WHAT NEEDS TO BE DONE |
Would you transcribe the listing that follows, character for character, and omit its images?

-- -- --

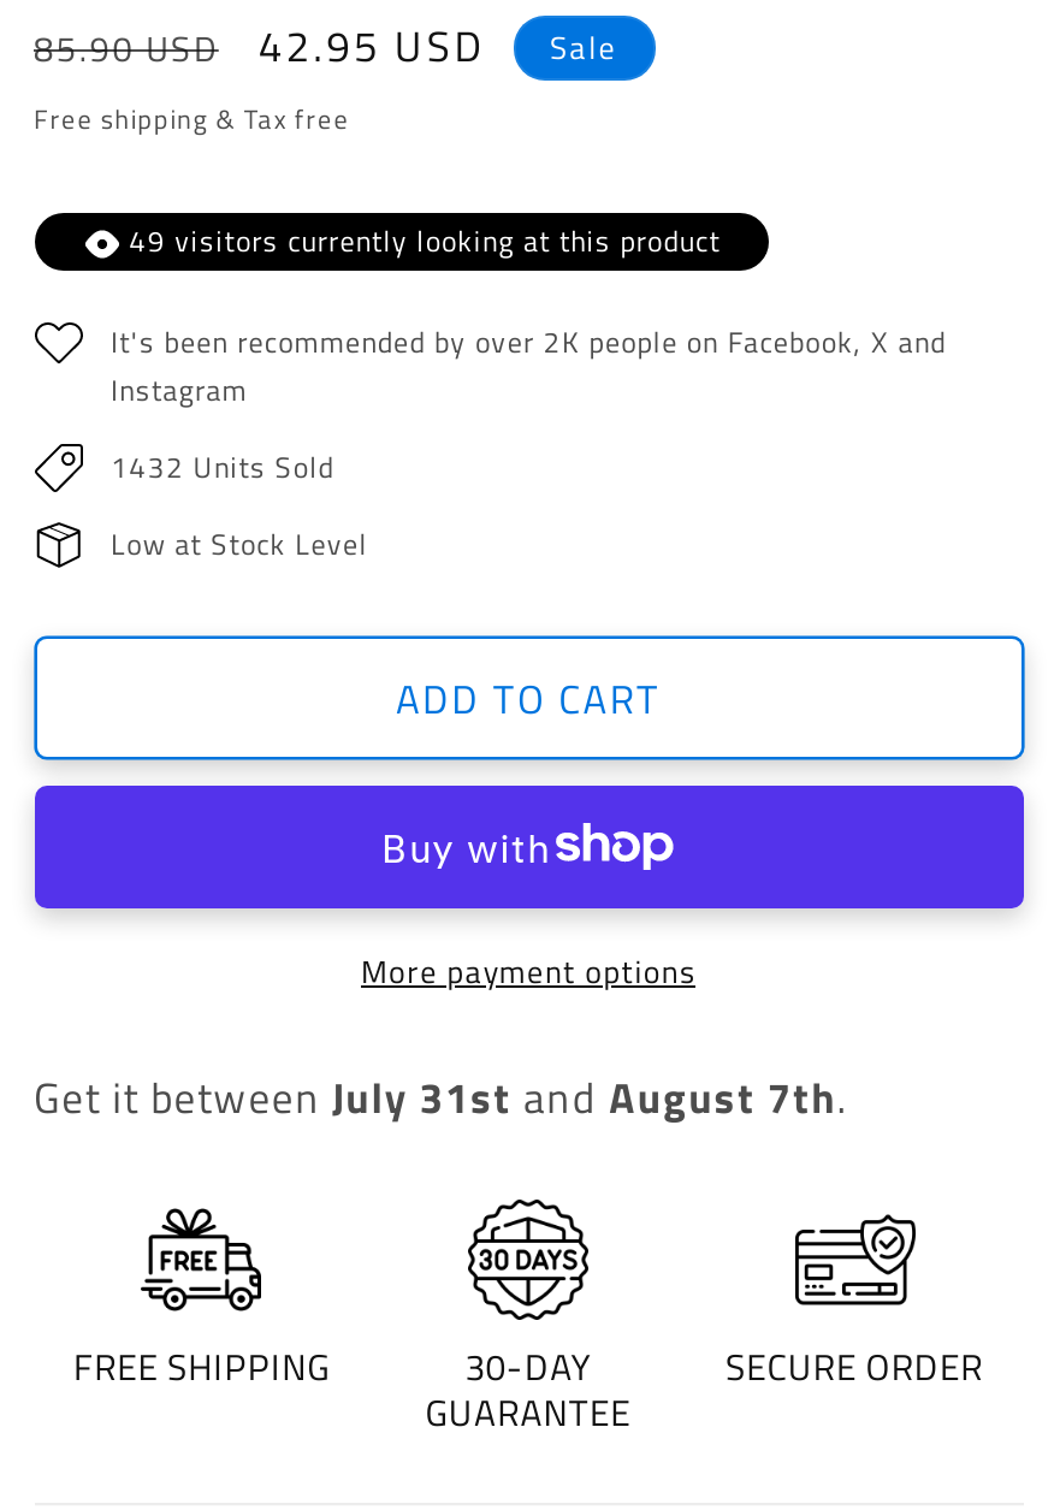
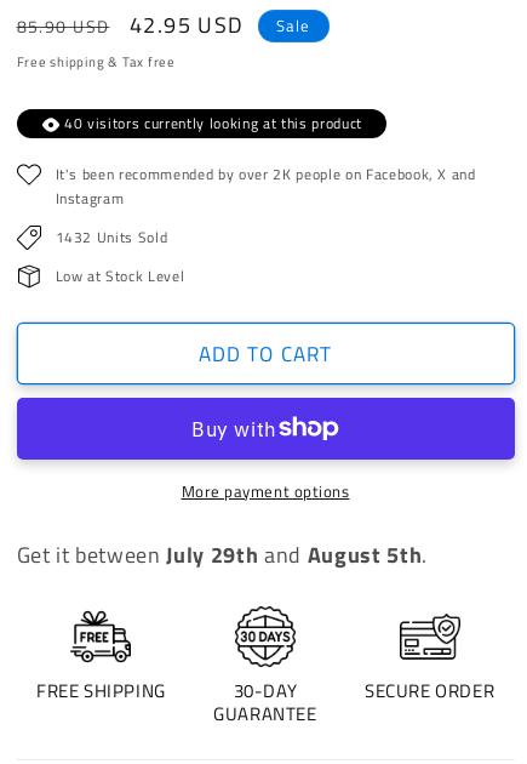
[120,218,720,263] 49 visitors currently looking at this product -> [60,112,362,135] 40 visitors currently looking at this product
[34,1064,848,1129] Get it between July 31st and August 7th. -> [16,538,428,571] Get it between July 29th and August 5th.

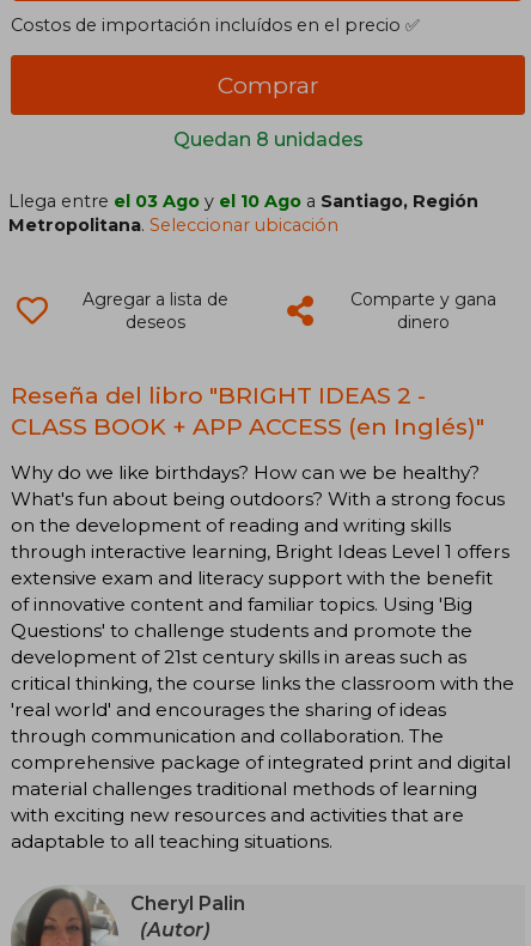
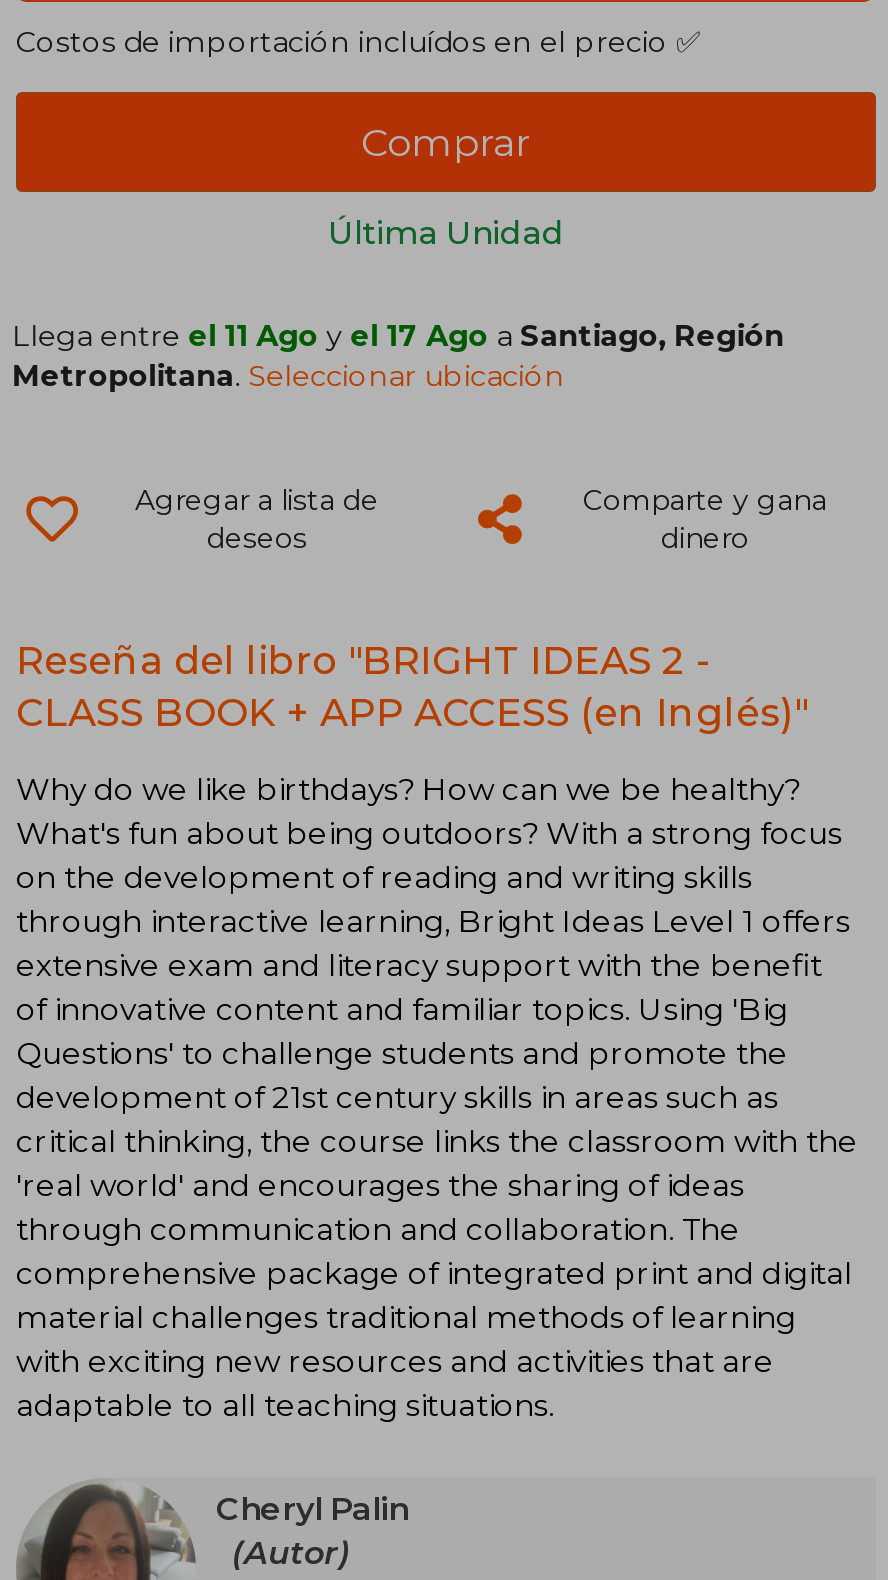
[173,128,363,150] Quedan 8 unidades -> [328,213,564,251] Última Unidad
[9,190,479,211] Llega entre el 03 Ago y el 10 Ago a Santiago, Región -> [12,317,784,353] Llega entre el 11 Ago y el 17 Ago a Santiago, Región

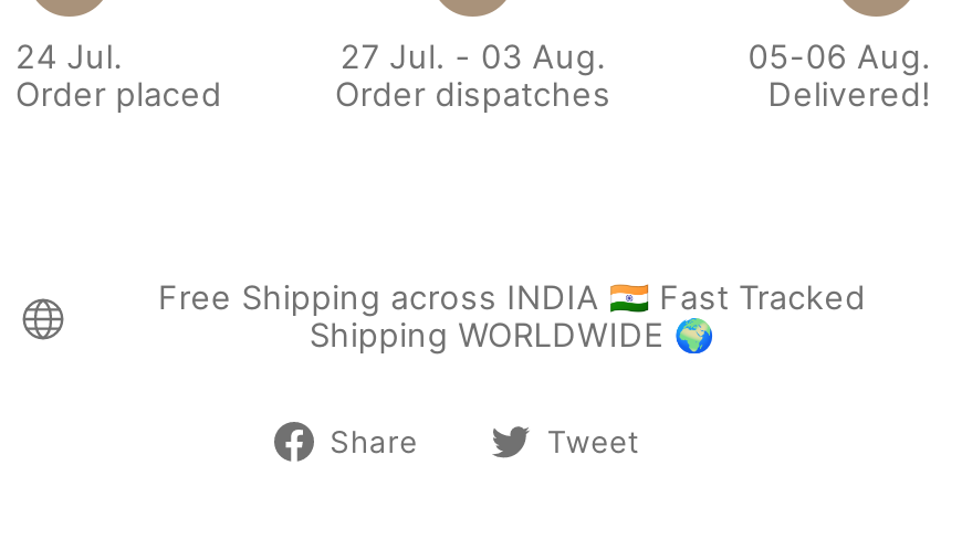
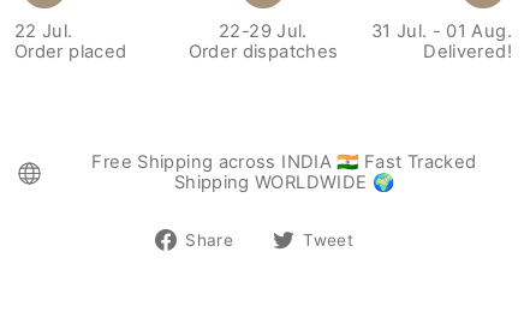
[15,38,123,77] 24 Jul. -> [14,20,73,42] 22 Jul.
[340,38,606,77] 27 Jul. - 03 Aug. -> [219,20,307,42] 22-29 Jul.
[748,38,931,77] 05-06 Aug. -> [371,20,512,42] 31 Jul. - 01 Aug.

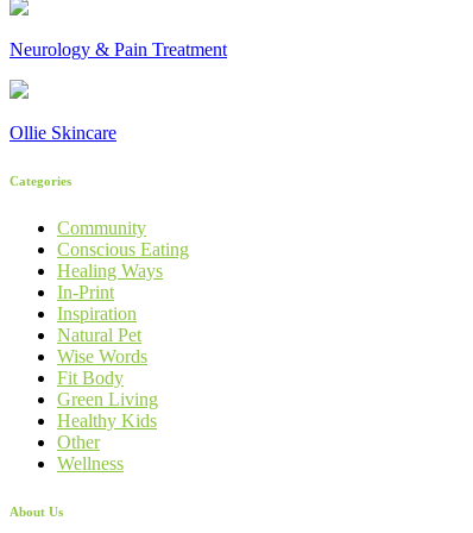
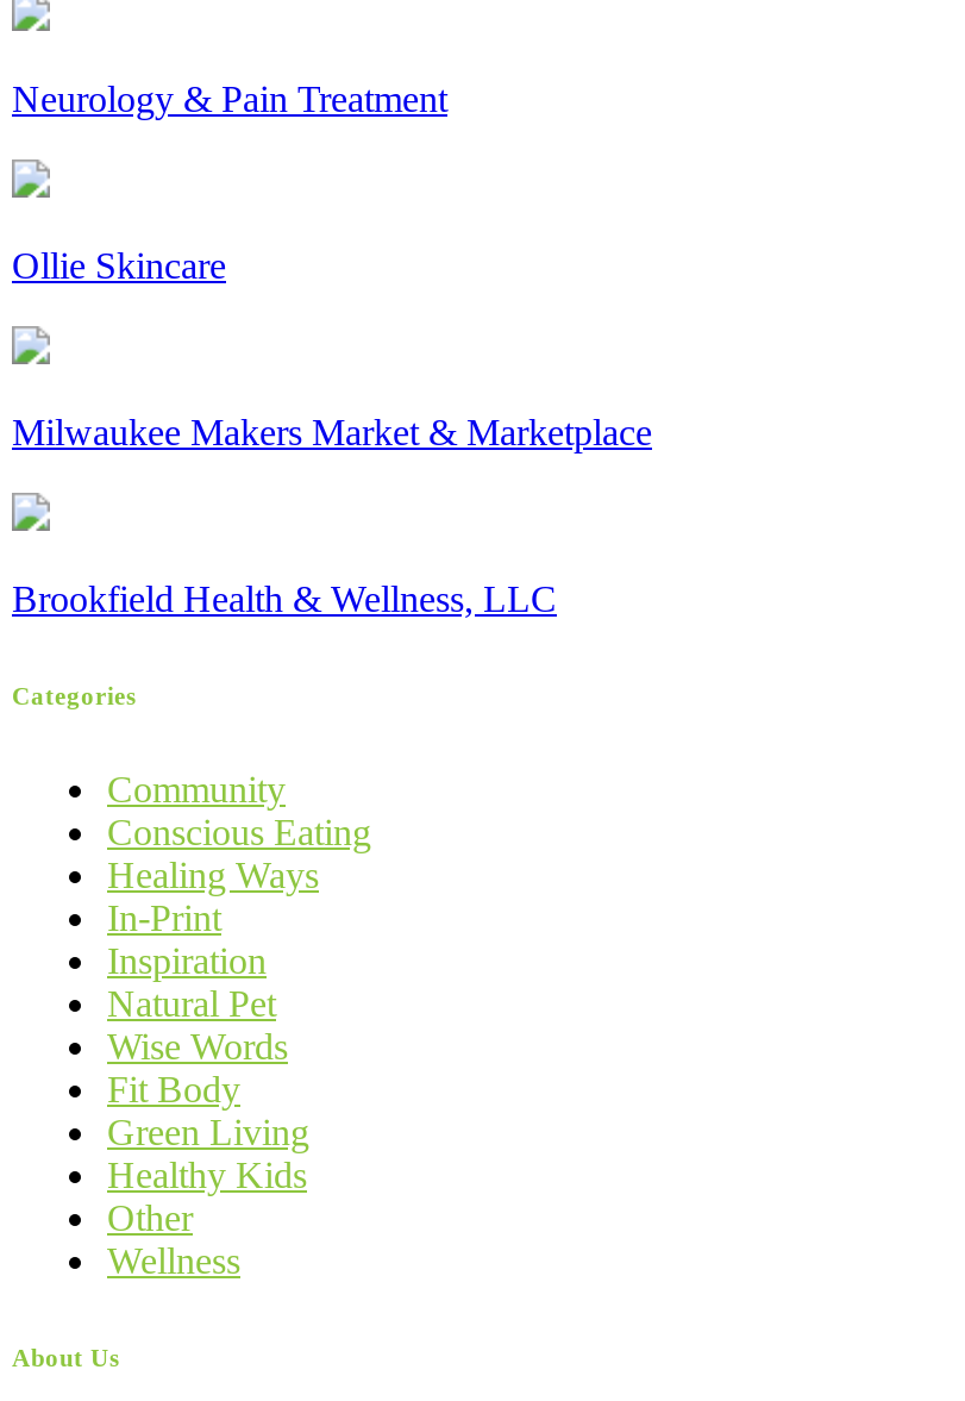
none -> [12,413,652,453] Milwaukee Makers Market & Marketplace
none -> [12,579,557,620] Brookfield Health & Wellness, LLC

-- -- --

SOLVED PROBLEM |
[120,218,720,263] 49 visitors currently looking at this product -> [60,112,362,135] 40 visitors currently looking at this product
[34,1064,848,1129] Get it between July 31st and August 7th. -> [16,538,428,571] Get it between July 29th and August 5th.

[173,128,363,150] Quedan 8 unidades -> [328,213,564,251] Última Unidad
[9,190,479,211] Llega entre el 03 Ago y el 10 Ago a Santiago, Región -> [12,317,784,353] Llega entre el 11 Ago y el 17 Ago a Santiago, Región

[15,38,123,77] 24 Jul. -> [14,20,73,42] 22 Jul.
[340,38,606,77] 27 Jul. - 03 Aug. -> [219,20,307,42] 22-29 Jul.
[748,38,931,77] 05-06 Aug. -> [371,20,512,42] 31 Jul. - 01 Aug.

none -> [12,413,652,453] Milwaukee Makers Market & Marketplace
none -> [12,579,557,620] Brookfield Health & Wellness, LLC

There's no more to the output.